• Records shown

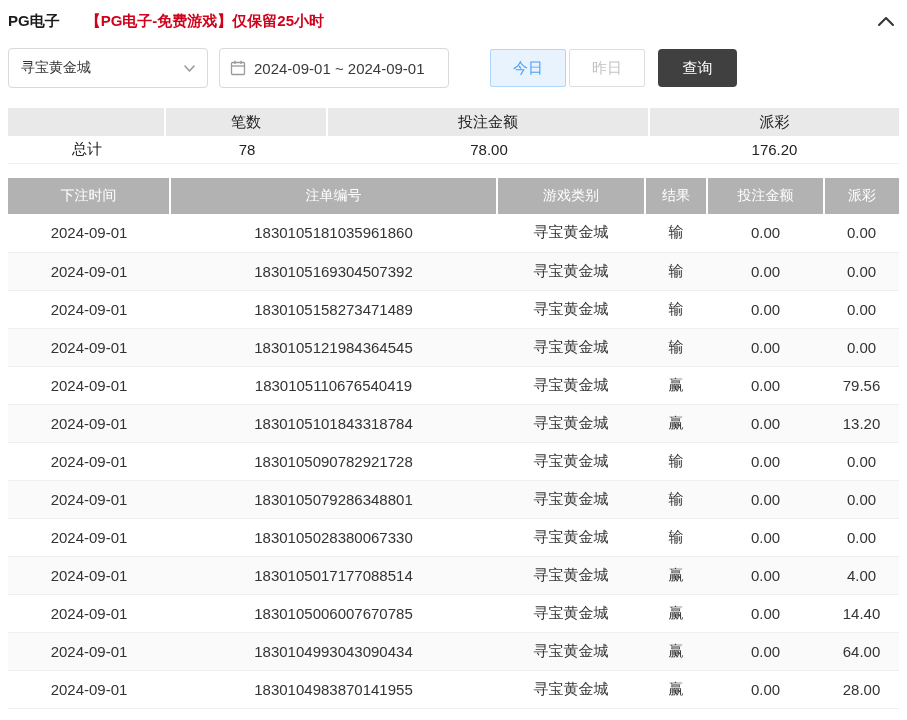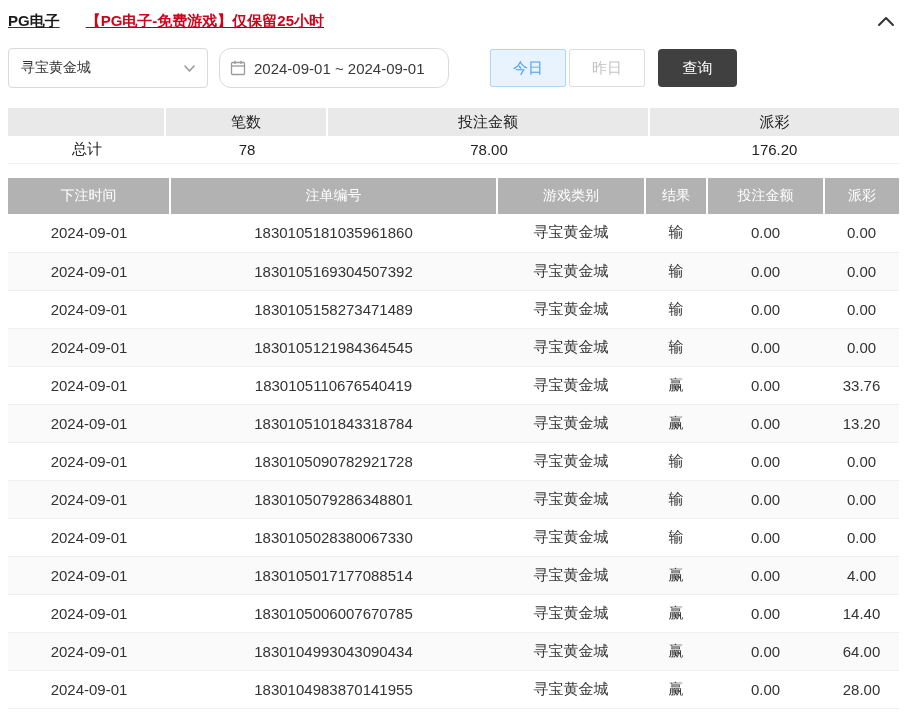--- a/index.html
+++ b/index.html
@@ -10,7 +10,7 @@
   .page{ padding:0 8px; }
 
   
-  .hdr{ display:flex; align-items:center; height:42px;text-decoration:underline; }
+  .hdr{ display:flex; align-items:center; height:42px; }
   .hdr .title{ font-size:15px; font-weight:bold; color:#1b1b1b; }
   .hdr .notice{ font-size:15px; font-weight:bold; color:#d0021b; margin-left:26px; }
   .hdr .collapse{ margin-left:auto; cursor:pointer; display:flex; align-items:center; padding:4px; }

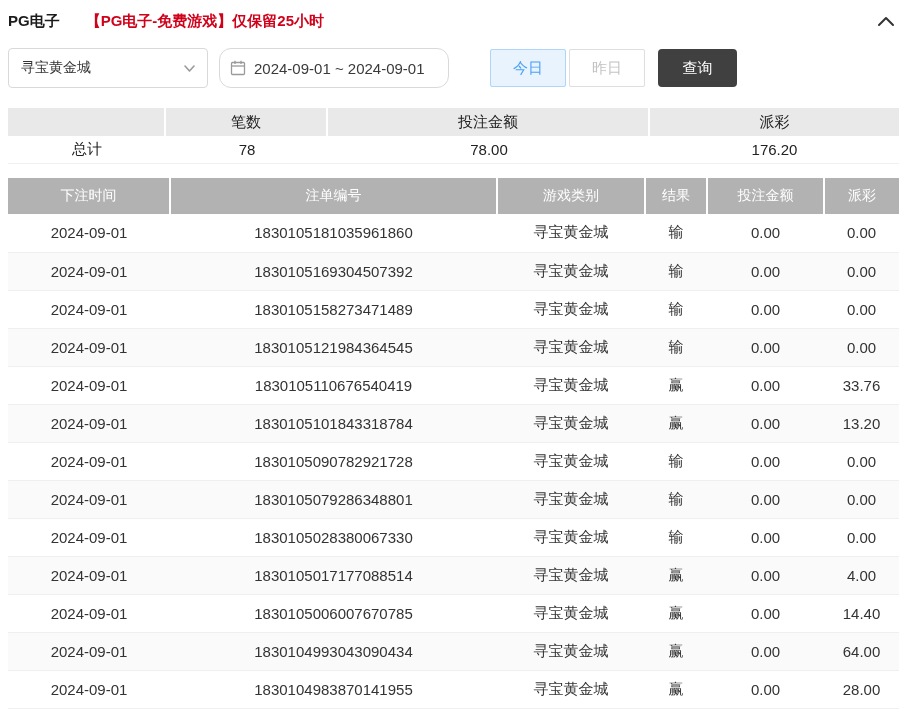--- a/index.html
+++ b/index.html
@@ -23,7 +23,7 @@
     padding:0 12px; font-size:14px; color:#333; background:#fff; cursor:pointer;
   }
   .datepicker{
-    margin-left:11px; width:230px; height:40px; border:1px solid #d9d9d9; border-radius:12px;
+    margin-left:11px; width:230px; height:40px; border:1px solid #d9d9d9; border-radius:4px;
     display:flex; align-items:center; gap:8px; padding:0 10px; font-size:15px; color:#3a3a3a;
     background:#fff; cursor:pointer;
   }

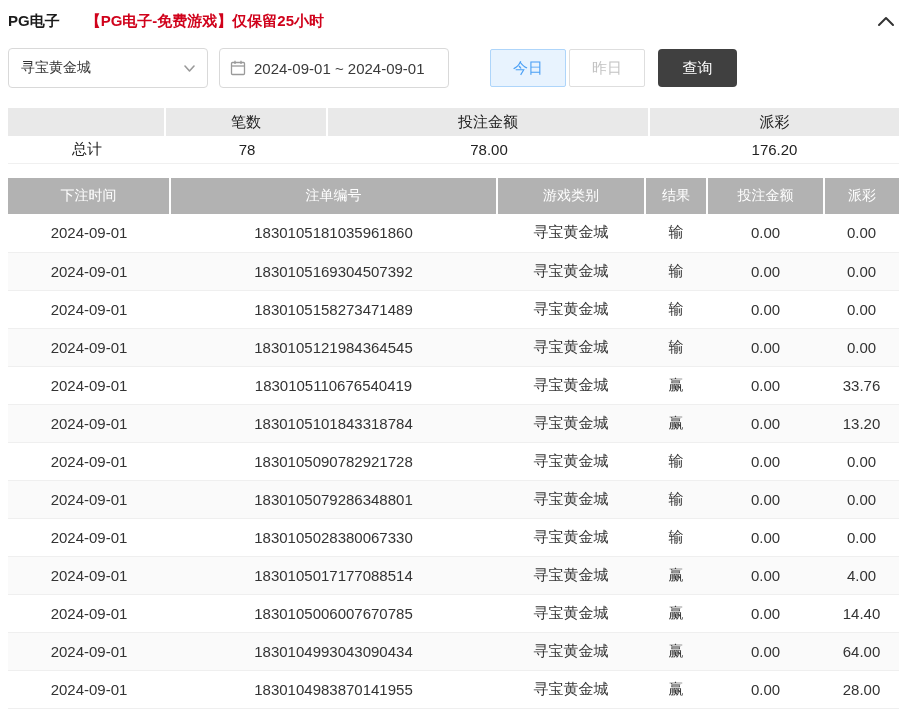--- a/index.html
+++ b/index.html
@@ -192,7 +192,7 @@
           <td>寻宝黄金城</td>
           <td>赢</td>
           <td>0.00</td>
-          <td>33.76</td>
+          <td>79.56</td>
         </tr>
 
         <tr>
--
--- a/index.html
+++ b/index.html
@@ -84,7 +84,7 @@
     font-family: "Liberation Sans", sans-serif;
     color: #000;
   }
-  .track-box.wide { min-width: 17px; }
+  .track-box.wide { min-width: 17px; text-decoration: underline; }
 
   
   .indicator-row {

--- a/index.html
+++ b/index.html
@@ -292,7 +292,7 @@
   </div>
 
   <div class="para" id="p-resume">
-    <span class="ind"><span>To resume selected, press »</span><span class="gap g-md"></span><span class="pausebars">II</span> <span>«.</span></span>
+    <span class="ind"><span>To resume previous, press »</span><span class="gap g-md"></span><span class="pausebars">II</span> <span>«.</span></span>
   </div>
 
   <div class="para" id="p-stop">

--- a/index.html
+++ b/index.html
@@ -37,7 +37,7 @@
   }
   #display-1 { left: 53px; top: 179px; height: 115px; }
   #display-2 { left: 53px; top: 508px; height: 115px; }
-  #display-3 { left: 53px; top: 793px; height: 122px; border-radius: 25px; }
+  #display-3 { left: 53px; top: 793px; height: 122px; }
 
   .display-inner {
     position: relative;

• What is being asked
With "para" as the word to match, copy each line of the records that has it.

• Result of the task
   <div class="para" id="p-resume">
   <div class="para" id="p-stop">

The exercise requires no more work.